The Panama Canal has already been disrupted by drought-driven water levels and U.S.-China tensions.
AlixPartners said most automakers have not yet mapped their supply chains to Tier 4 or 5 because of trust gaps with suppliers, leaving them exposed to cascading regional shocks, such as Qatar's role in helium supply for semiconductor production.
Shutdown
Honda is reportedly halting development of its $15B EV complex in Alliston, Ontario, moving from a one-year-old pause to a more definitive freeze as the automaker pivots its North American strategy toward hybrids. The project, announced in 2024, would have included vehicle assembly and battery production with up to $5B in federal and provincial funding contingent on the project proceeding. The reversal adds to a growing list of canceled or delayed Canadian EV investments, including GM's BrightDrop electric van production at CAMI and Ford's pivot at Oakville. Honda produced just over 400k vehicles in Canada last year, making it the second-largest producer behind Toyota, and the freeze leaves the existing Alliston operation focused on conventional gas and hybrid Civic and CR-V production.
Supply Chain
Lucid has suspended its full-year production guidance of 25k to 27k vehicles as incoming CEO Silvio Napoli reviews the business. CFO Taoufiq Boussaid characterized the suspension as a governance decision.
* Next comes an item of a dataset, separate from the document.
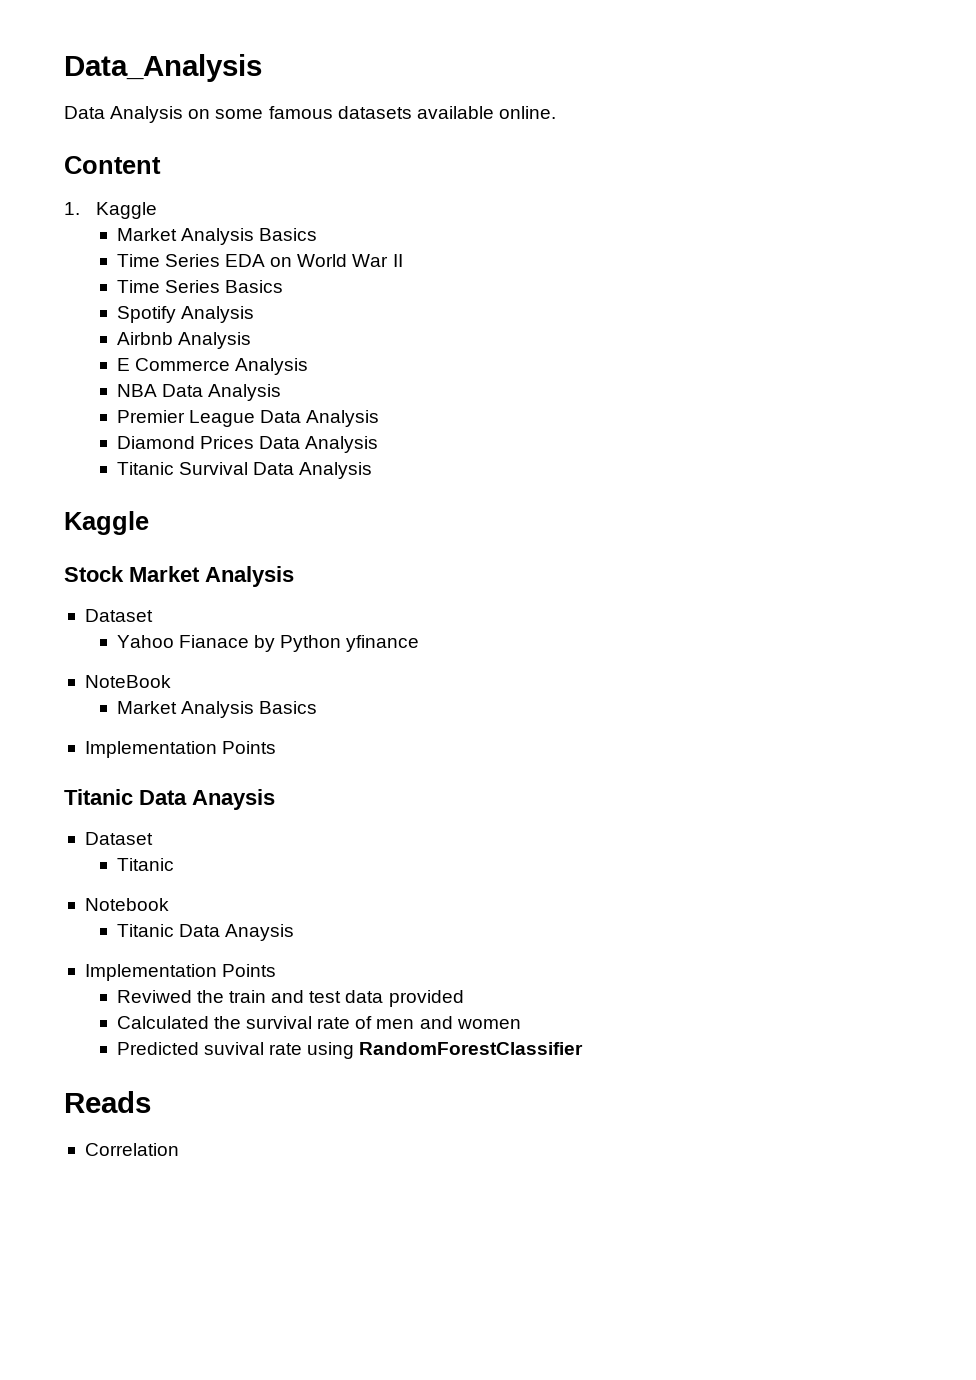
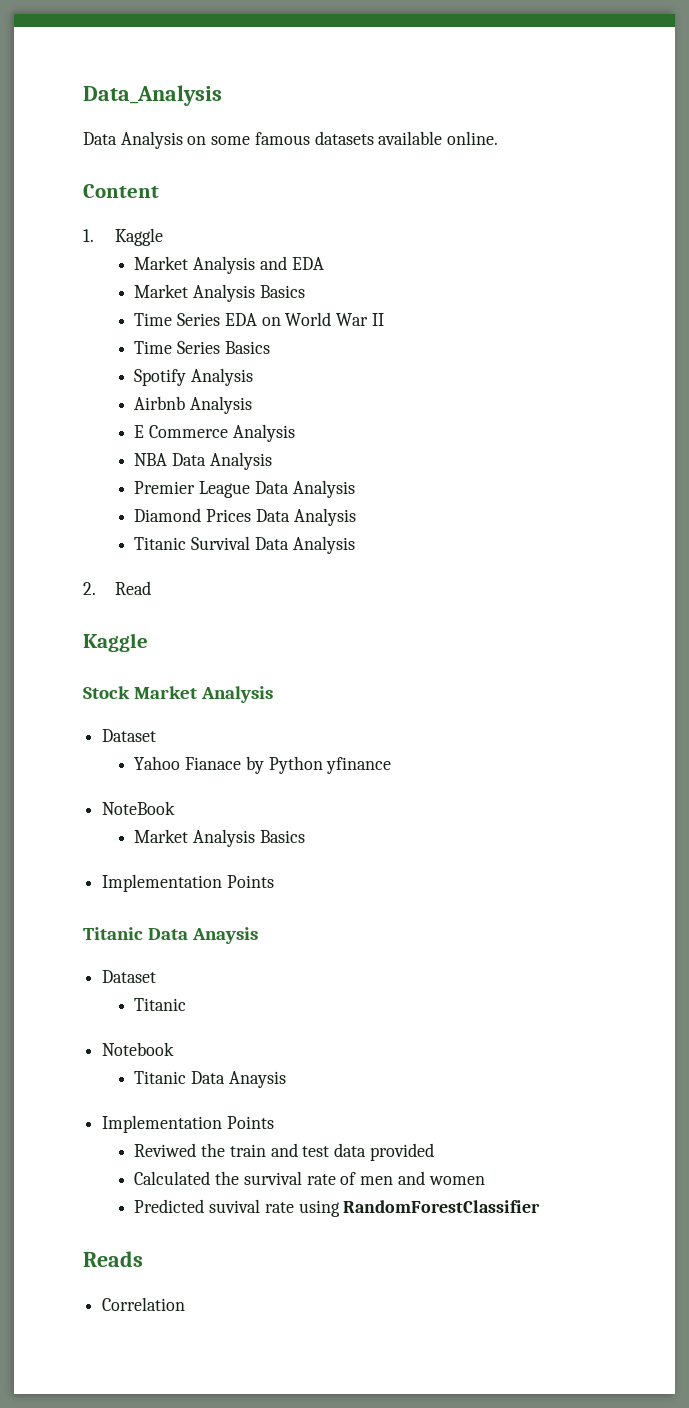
+ Market Analysis and EDA
+ 2. Read

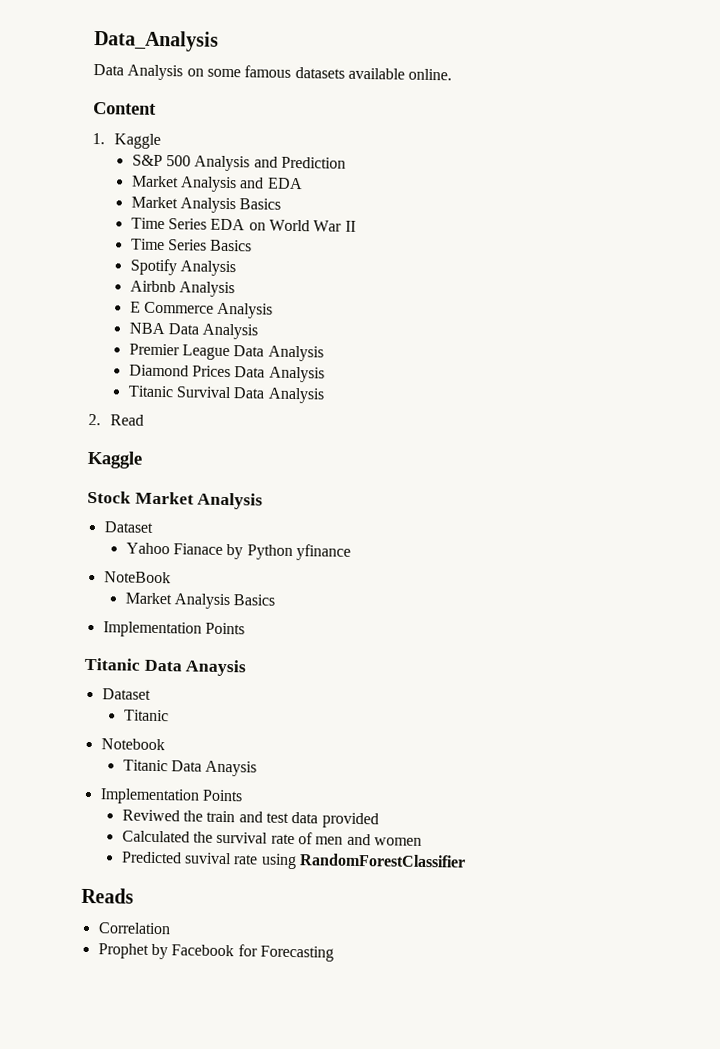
+ S&P 500 Analysis and Prediction
+ Prophet by Facebook for Forecasting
A seat supplier issue significantly disrupted Gravity SUV deliveries in February and contributed to Q1 revenue of $282.5M, well below analyst estimates of $389.2M. Lucid is also reevaluating the production start for vehicles based on its new midsize platform, which had previously been targeted for late 2026. The combination of suspended guidance, midsize-platform timing under review, and recent supplier quality issues creates uncertainty for suppliers tracking Lucid's volume commitments and program timing.